Freedom of the Will, Measured by Complexity
Excerpted from AIC 1:108-112
Man is neither as free as he feels nor a bound as he fears. He is driven by motives which vary from those with minimal freedom, such as the need for air, to those with maximal freedom, such as the wish for excitement . . . The classic problem of the freedom of the will has arisen not only from a confusion of the drives, a motivational system of little freedom, with the affects, a motivational system of great freedom, but also from the more general problem of the classical, overly simplistic view of causality.
The conventional concept of causality . . . assumed that the relationship between events was essentially two-valued, either determinate or capricious, that man’s will was therefore either slavishly determined or capriciously free. The solution to this problem lies in the acceptance of both the causality principle and what may be described as the degrees-of-freedom principle. Two systems may be equally determined, but one be more free than the others.

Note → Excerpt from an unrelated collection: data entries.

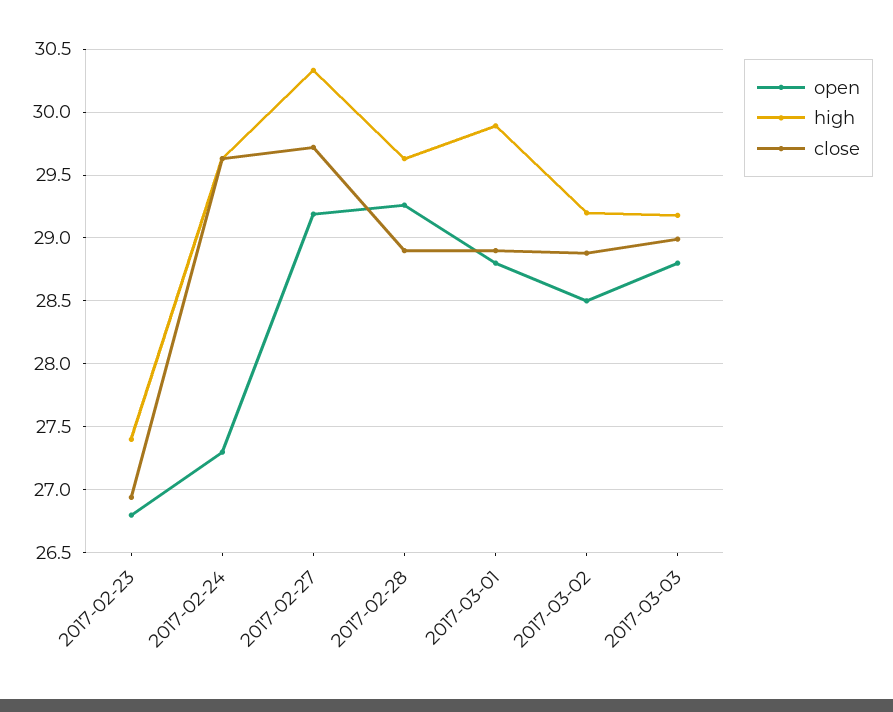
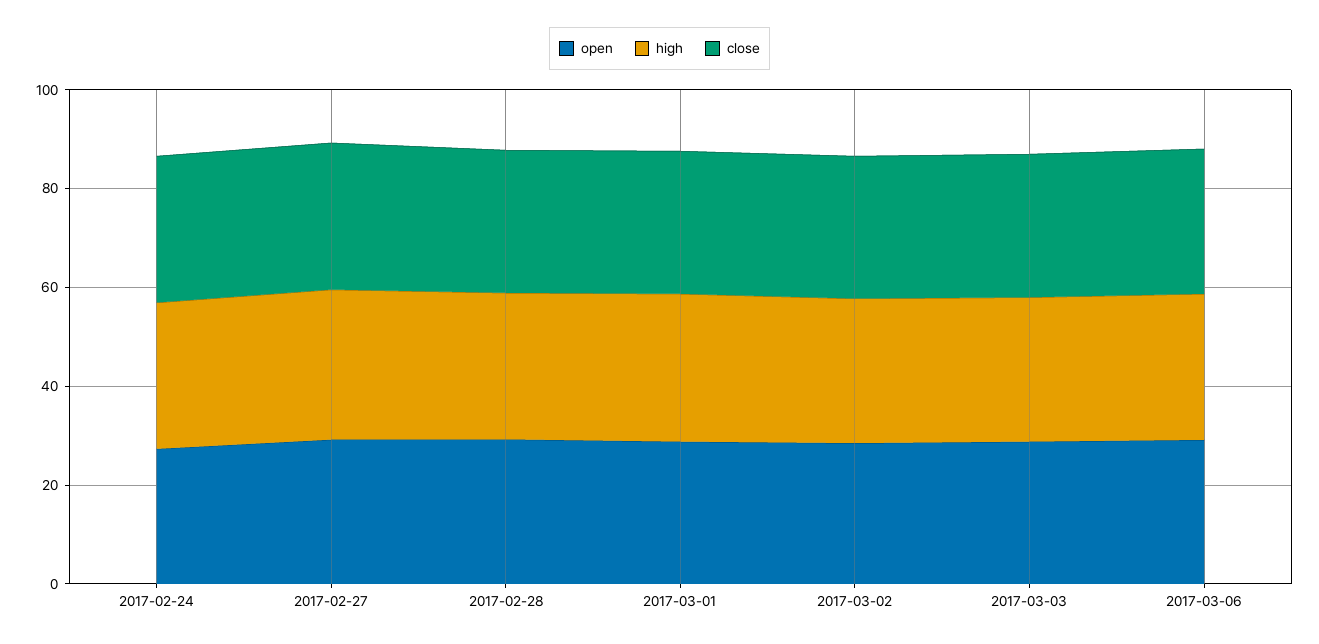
open, 2017-02-23: 26.8 -> none
high, 2017-02-23: 27.4 -> none
close, 2017-02-23: 26.95 -> none
open, 2017-03-06: none -> 30
high, 2017-03-06: none -> 30
close, 2017-03-06: none -> 30

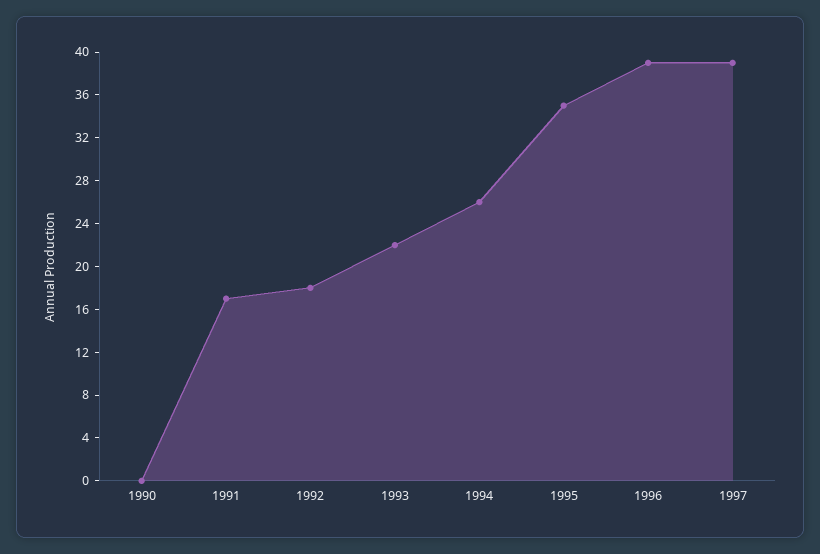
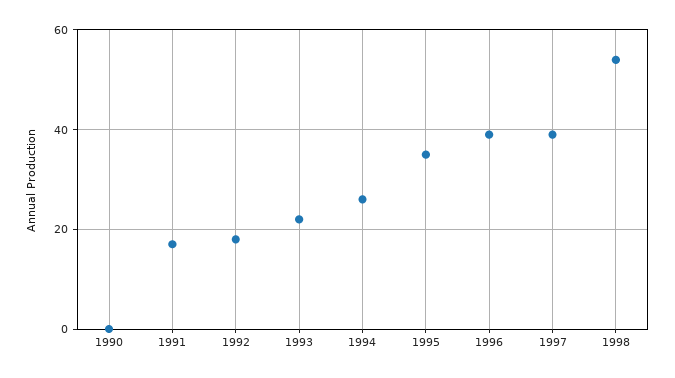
1998: none -> 55

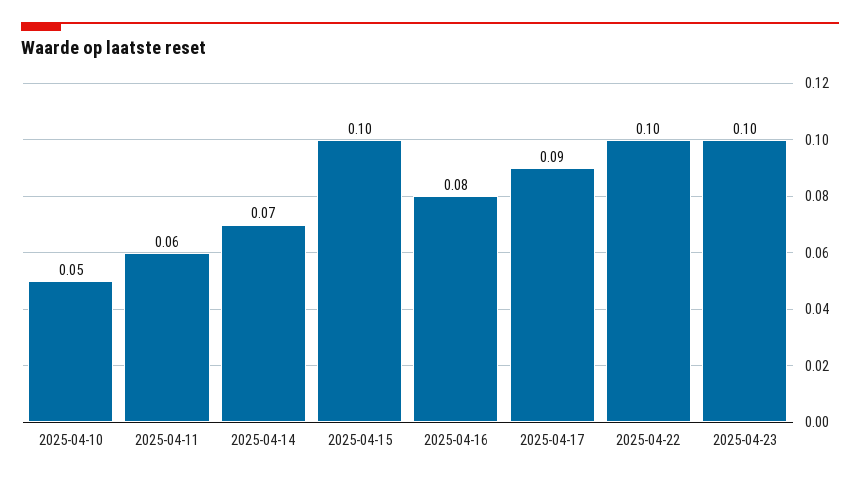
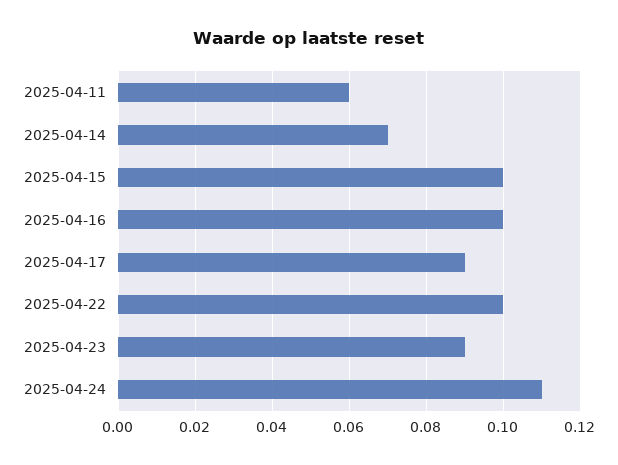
2025-04-10: 0.05 -> none
2025-04-16: 0.08 -> 0.1
2025-04-23: 0.1 -> 0.09
2025-04-24: none -> 0.11

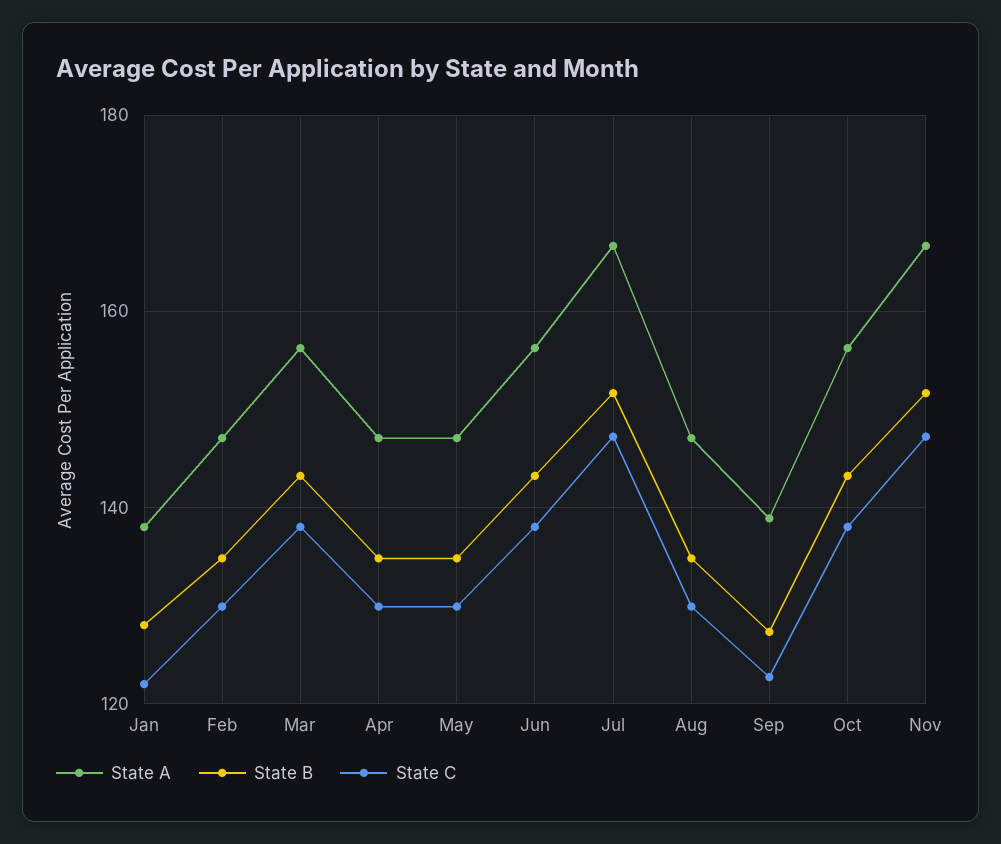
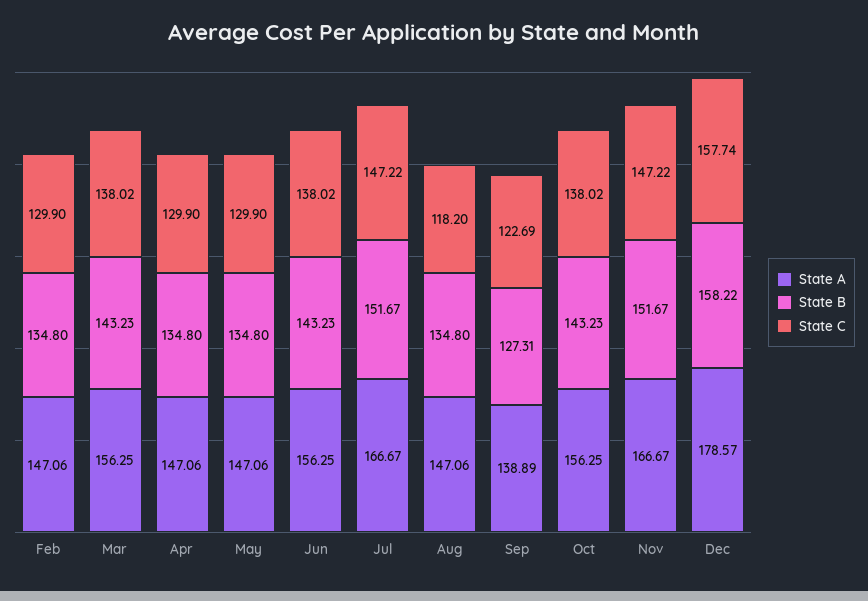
State A, Jan: 138 -> none
State B, Jan: 128 -> none
State C, Jan: 122 -> none
State C, Aug: 130 -> 118.2
State A, Dec: none -> 178.57
State B, Dec: none -> 158.22
State C, Dec: none -> 157.74

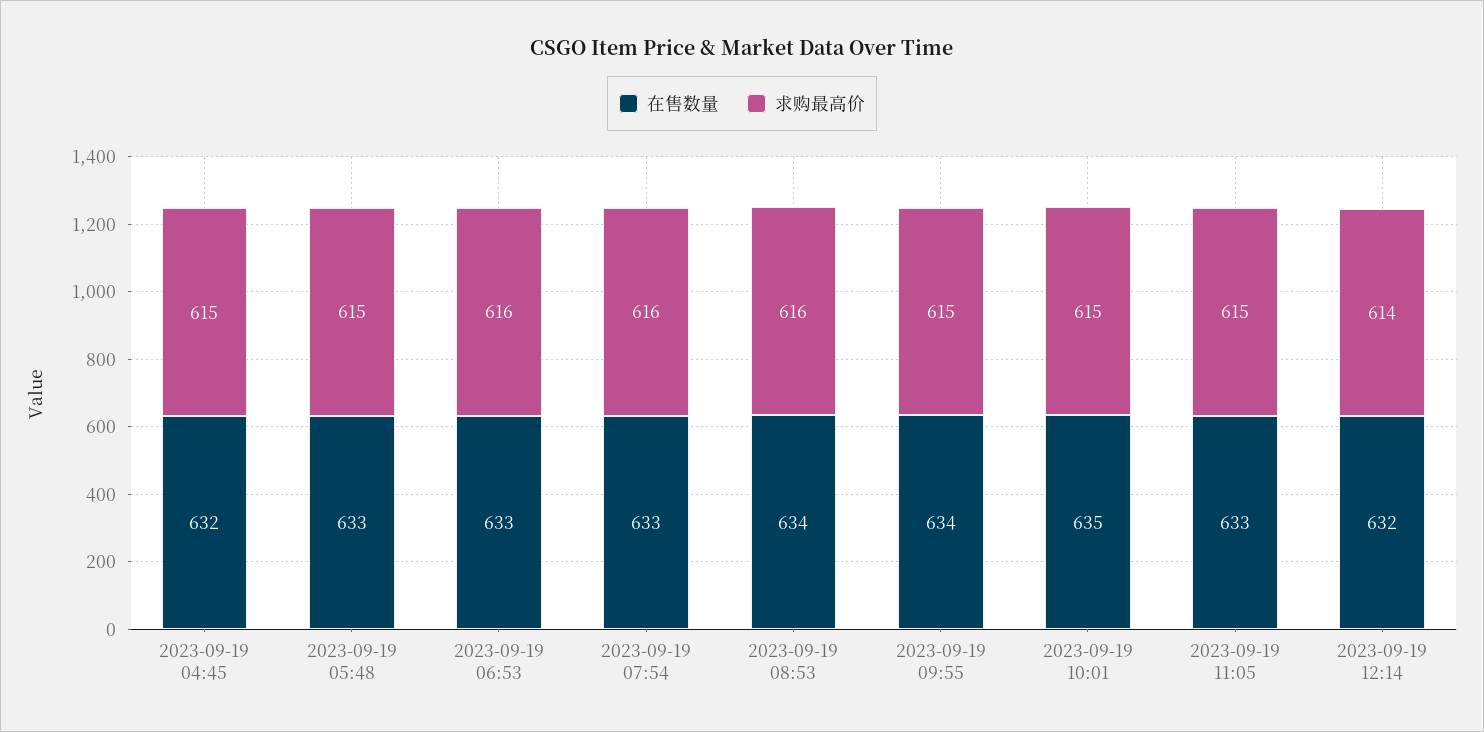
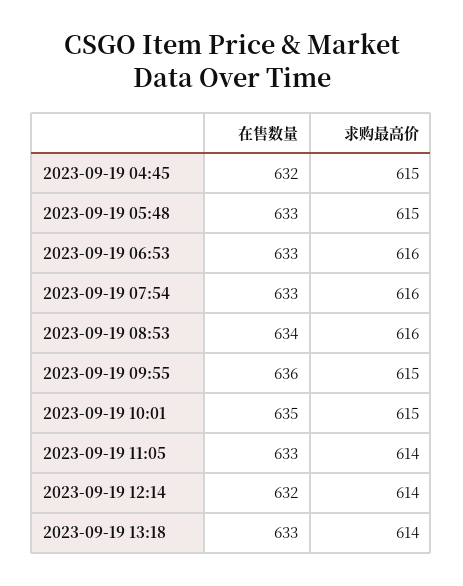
在售数量, 2023-09-19 09:55: 634 -> 636
求购最高价, 2023-09-19 11:05: 615 -> 614
在售数量, 2023-09-19 13:18: none -> 633
求购最高价, 2023-09-19 13:18: none -> 614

Thus two computers may be equally determinate in their actions, but one is more complex, able to do more, and in that sense, more free than the other. Two men both aged sixty one of whom is healthy and the other dying of cancer, are equally determined in their life span, but one has more degrees of freedom than the other. When we say that a plant’s behavior is determined, an amoeba’s behavior is determined and a man’s behavior is determined, we have indeed assumed an important communality. Nonetheless the plant, the amoeba and the man also differ significantly in their complexity or degrees of freedom.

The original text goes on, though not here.